Nesta quarta-feira (11), Erika Hilton (PSOL) foi eleita presidente da Comissão da Mulher, na Câmara dos Deputados, se tornando a primeira mulher trans a ocupar esse posto. A deputada federal recebeu 11 votos na disputa em segundo turno, obtendo maioria simples. A 1ª vice-presidência será de Laura Carneiro (PSD-RJ). Atualmente, quem ocupa a presidência da comissão é a Célia Xakriabá (PSOL). 

“Eu espero que nós, com a pluralidade dos partidos que aqui compõem essa comissão, não nos preocupemos e não demos importância a condição de gênero da presidenta da Comissão da Mulher. Mas, que o que valha aqui de fato sejam as problemáticas que nós precisamos enfrentar no nosso país. Seja enfrentar o discurso de ódio, o crescimento da onda incel e red pill que dominam as redes sociais, mas não só, dominam a vida das pessoas”, disse a presidente eleita. 

Em seu discurso, Erika Hilton se referiu à oposição de deputados contra sua chapa, que na primeira tentativa de eleição, foi rejeitada. No primeiro turno, em que se exige maioria absoluta, a deputada recebeu 10 votos, ao passo que 12 deputados votaram em branco. Nota-se ainda que não houve criação de outra chapa para competir com a do PSOL, já que as presidências de comissões foram repartidas entre os partidos por meio de acordo no começo do ano. 

“Apesar de todos os movimentos desde quando este nome começou a ser ventilado para essa comissão, nós conseguimos extrapolar a barreira do ódio, a barreira do preconceito, a barreira da discriminação, a barreira da invisibilidade e da negação da própria identidade. E nós, ao sentarmos nessa cadeira, não faremos uma gestão sem se preocupar com a pluralidade da Câmara dos Deputados, com a importância da pauta das mulheres e com aquilo que é extremamente fundamental para fazer um enfrentamento à essa violência patriarcal misógina que tem acometido meninas e mulheres”, afirmou. 

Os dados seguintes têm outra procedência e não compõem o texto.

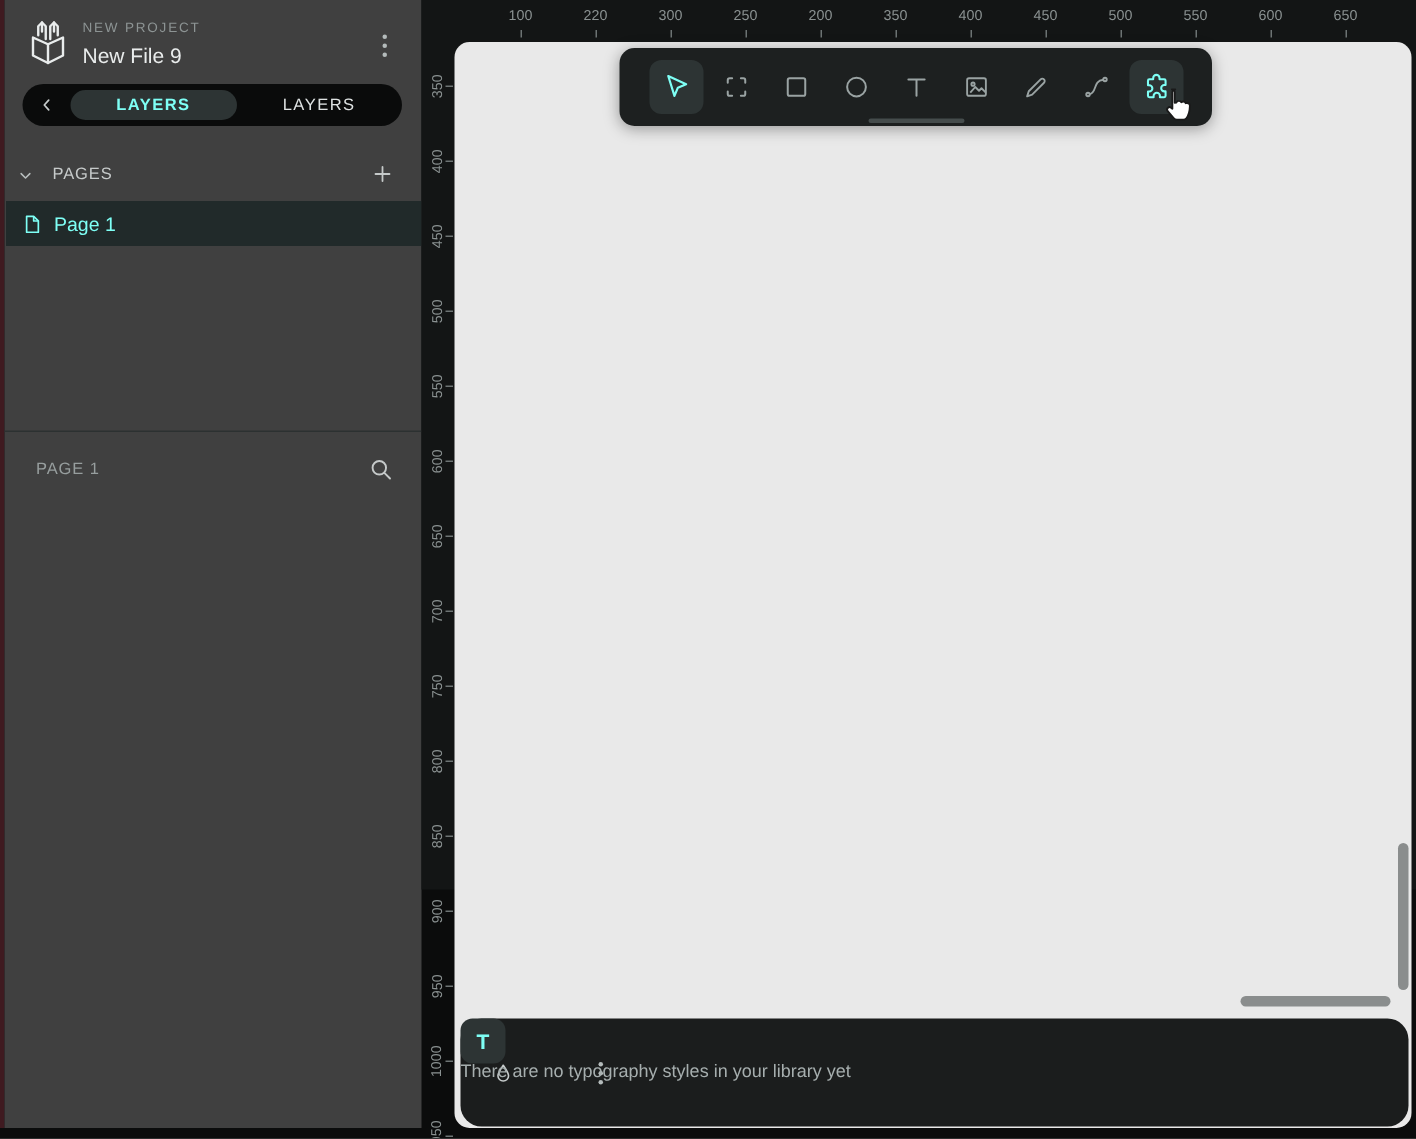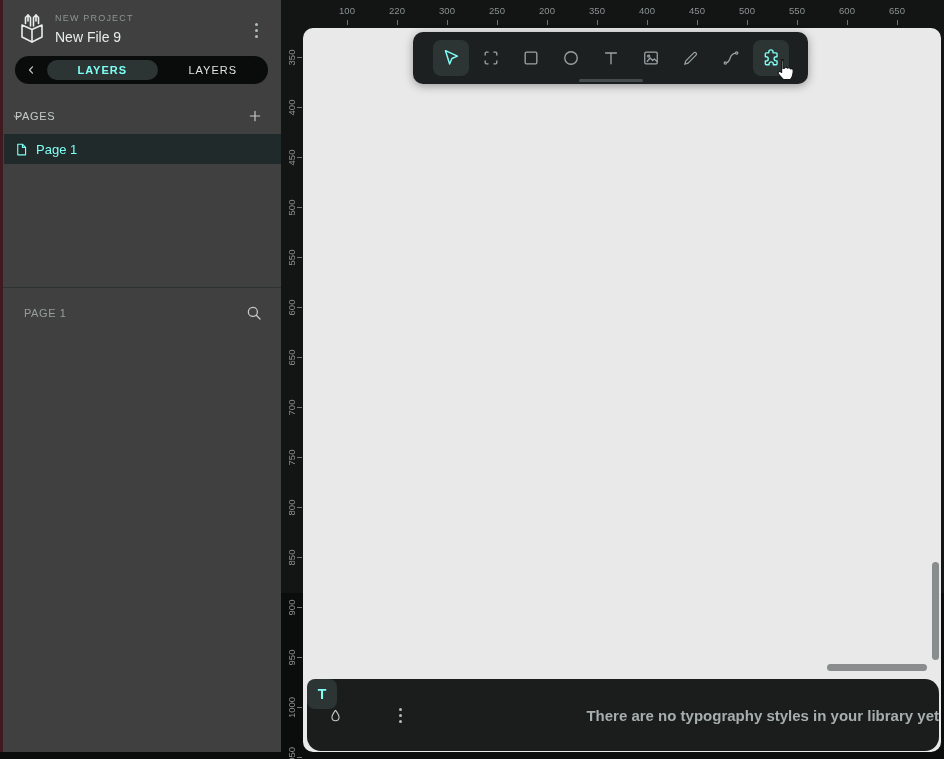--- a/index.html
+++ b/index.html
@@ -18,21 +18,21 @@
   .kebab{position:absolute;width:18px;height:20px;display:flex;flex-direction:column;align-items:center;justify-content:center;gap:3px;cursor:pointer;}
   .kebab i{width:3px;height:3px;border-radius:50%;background:#b4bbbb;}
   .sb-kebab{right:16px;top:20px;}
 
   .tabbar{position:absolute;left:12px;top:56px;width:253px;height:28px;background:#0a0b0b;border-radius:14px;display:flex;align-items:stretch;}
   .tab-collapse{width:32px;display:flex;align-items:center;justify-content:center;cursor:pointer;}
   .tab{flex:1;display:flex;align-items:center;justify-content:center;font-size:11px;letter-spacing:1px;color:#dfe3e3;cursor:pointer;border-radius:12px;margin:4px 0;}
   .tab.active{background:#2d3434;color:#7efff5;font-weight:bold;}
 
   .pages-header{position:absolute;left:0;top:103px;width:100%;height:26px;display:flex;align-items:center;}
-  .pages-title{font-size:11px;letter-spacing:.6px;color:#c6caca;margin-left:12px;}
+  .pages-title{font-size:11px;letter-spacing:.6px;color:#c6caca;margin-left:32px;}
   .chev-down{position:absolute;left:9px;top:9px;}
   .plus-btn{position:absolute;right:18px;top:5px;width:16px;height:16px;cursor:pointer;}
 
   .page-row{position:absolute;left:1px;top:134px;width:277px;height:30px;background:#212a2a;display:flex;align-items:center;cursor:pointer;}
   .page-row .doc-icon{margin-left:10px;}
   .page-row .page-label{margin-left:7px;font-size:13px;color:#7efff5;}
 
   .sb-divider{position:absolute;left:0;top:287px;width:100%;height:1px;background:#2c3131;}
 
   .layers-header{position:absolute;left:0;top:300px;width:100%;height:28px;}
@@ -58,21 +58,21 @@
   .toolbar::after{content:"";position:absolute;left:50%;transform:translateX(-50%);bottom:2px;width:64px;height:3px;border-radius:2px;background:#454c4c;}
   .tool{width:36px;height:36px;border-radius:8px;display:flex;align-items:center;justify-content:center;cursor:pointer;background:transparent;border:none;padding:0;}
   .tool.hl{background:#2d3434;}
 
   
   .vscroll{position:absolute;left:629px;top:534px;width:7px;height:98px;border-radius:4px;background:#8a8d8d;cursor:pointer;}
   .hscroll{position:absolute;left:524px;top:636px;width:100px;height:7px;border-radius:4px;background:#8a8d8d;cursor:pointer;}
 
   
   .typo-panel{position:absolute;left:4px;top:651px;width:632px;height:72px;background:#1b1d1d;border-radius:14px;}
-  .typo-msg{position:absolute;left:0;right:0;top:28px;text-align:right;font-size:15px;color:#a6aeae;font-weight:bold;}
+  .typo-msg{position:absolute;left:0;right:0;top:28px;text-align:left;font-size:12px;color:#a6aeae;}
   .icon-btn{position:absolute;width:32px;height:32px;display:flex;align-items:center;justify-content:center;cursor:pointer;background:transparent;border:none;padding:0;}
   .btn-color{left:12px;top:20px;}
   .btn-typo{left:46px;top:21px;width:30px;height:30px;border-radius:8px;background:#2d3434;color:#7efff5;font-size:14px;font-weight:bold;display:flex;align-items:center;justify-content:center;cursor:pointer;border:none;}
   .panel-kebab{left:84px;top:26px;position:absolute;}
 
   .cursor{position:absolute;left:468px;top:29px;pointer-events:none;}
 
   svg{display:block;}
 </style>
 </head>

Entre as competências da Comissão da Mulher, estão: avaliação e investigação de denúncias relativas à violação dos direitos da mulher; fiscalização e acompanhamento de programas governamentais relativos à proteção dos direitos da mulher; incentivo à programas de apoio às mulheres chefes de família monoparentais; monitoramento da saúde materno-infantil e neonatal; e incentivo e monitoramento de programas relativos à prevenção e ao combate à violência e à exploração sexual de crianças e de adolescentes.